___ Provided data

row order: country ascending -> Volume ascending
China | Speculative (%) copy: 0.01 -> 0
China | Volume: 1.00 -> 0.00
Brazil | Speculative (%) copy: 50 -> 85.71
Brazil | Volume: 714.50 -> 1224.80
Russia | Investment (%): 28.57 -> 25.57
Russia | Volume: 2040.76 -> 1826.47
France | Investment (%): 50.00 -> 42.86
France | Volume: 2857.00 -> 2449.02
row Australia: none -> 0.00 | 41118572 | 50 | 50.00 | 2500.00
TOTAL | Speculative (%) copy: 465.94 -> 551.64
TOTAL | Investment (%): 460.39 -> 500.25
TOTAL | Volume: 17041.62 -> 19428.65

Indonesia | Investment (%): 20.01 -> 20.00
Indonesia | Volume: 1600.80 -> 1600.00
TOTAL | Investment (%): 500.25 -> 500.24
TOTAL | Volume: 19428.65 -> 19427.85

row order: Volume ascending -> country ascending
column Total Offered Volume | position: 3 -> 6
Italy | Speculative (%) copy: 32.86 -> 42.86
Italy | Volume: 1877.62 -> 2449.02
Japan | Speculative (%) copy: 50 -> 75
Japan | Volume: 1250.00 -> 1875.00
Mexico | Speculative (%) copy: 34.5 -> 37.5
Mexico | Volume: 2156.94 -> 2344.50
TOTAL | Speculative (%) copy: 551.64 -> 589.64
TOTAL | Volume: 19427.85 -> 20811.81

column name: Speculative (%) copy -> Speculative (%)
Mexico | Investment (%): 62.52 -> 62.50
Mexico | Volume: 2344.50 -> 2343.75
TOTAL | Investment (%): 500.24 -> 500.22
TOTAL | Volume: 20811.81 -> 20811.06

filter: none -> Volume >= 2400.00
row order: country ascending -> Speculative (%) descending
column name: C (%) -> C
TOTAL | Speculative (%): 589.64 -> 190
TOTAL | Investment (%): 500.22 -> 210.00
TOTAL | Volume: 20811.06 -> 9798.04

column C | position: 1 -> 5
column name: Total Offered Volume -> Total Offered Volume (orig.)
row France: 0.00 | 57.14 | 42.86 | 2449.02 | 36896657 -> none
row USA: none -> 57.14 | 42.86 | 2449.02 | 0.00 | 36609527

______

About this task
Retype the material above exactly as given.

Output of the exercise
row order: country ascending -> Volume ascending
China | Speculative (%) copy: 0.01 -> 0
China | Volume: 1.00 -> 0.00
Brazil | Speculative (%) copy: 50 -> 85.71
Brazil | Volume: 714.50 -> 1224.80
Russia | Investment (%): 28.57 -> 25.57
Russia | Volume: 2040.76 -> 1826.47
France | Investment (%): 50.00 -> 42.86
France | Volume: 2857.00 -> 2449.02
row Australia: none -> 0.00 | 41118572 | 50 | 50.00 | 2500.00
TOTAL | Speculative (%) copy: 465.94 -> 551.64
TOTAL | Investment (%): 460.39 -> 500.25
TOTAL | Volume: 17041.62 -> 19428.65

Indonesia | Investment (%): 20.01 -> 20.00
Indonesia | Volume: 1600.80 -> 1600.00
TOTAL | Investment (%): 500.25 -> 500.24
TOTAL | Volume: 19428.65 -> 19427.85

row order: Volume ascending -> country ascending
column Total Offered Volume | position: 3 -> 6
Italy | Speculative (%) copy: 32.86 -> 42.86
Italy | Volume: 1877.62 -> 2449.02
Japan | Speculative (%) copy: 50 -> 75
Japan | Volume: 1250.00 -> 1875.00
Mexico | Speculative (%) copy: 34.5 -> 37.5
Mexico | Volume: 2156.94 -> 2344.50
TOTAL | Speculative (%) copy: 551.64 -> 589.64
TOTAL | Volume: 19427.85 -> 20811.81

column name: Speculative (%) copy -> Speculative (%)
Mexico | Investment (%): 62.52 -> 62.50
Mexico | Volume: 2344.50 -> 2343.75
TOTAL | Investment (%): 500.24 -> 500.22
TOTAL | Volume: 20811.81 -> 20811.06

filter: none -> Volume >= 2400.00
row order: country ascending -> Speculative (%) descending
column name: C (%) -> C
TOTAL | Speculative (%): 589.64 -> 190
TOTAL | Investment (%): 500.22 -> 210.00
TOTAL | Volume: 20811.06 -> 9798.04

column C | position: 1 -> 5
column name: Total Offered Volume -> Total Offered Volume (orig.)
row France: 0.00 | 57.14 | 42.86 | 2449.02 | 36896657 -> none
row USA: none -> 57.14 | 42.86 | 2449.02 | 0.00 | 36609527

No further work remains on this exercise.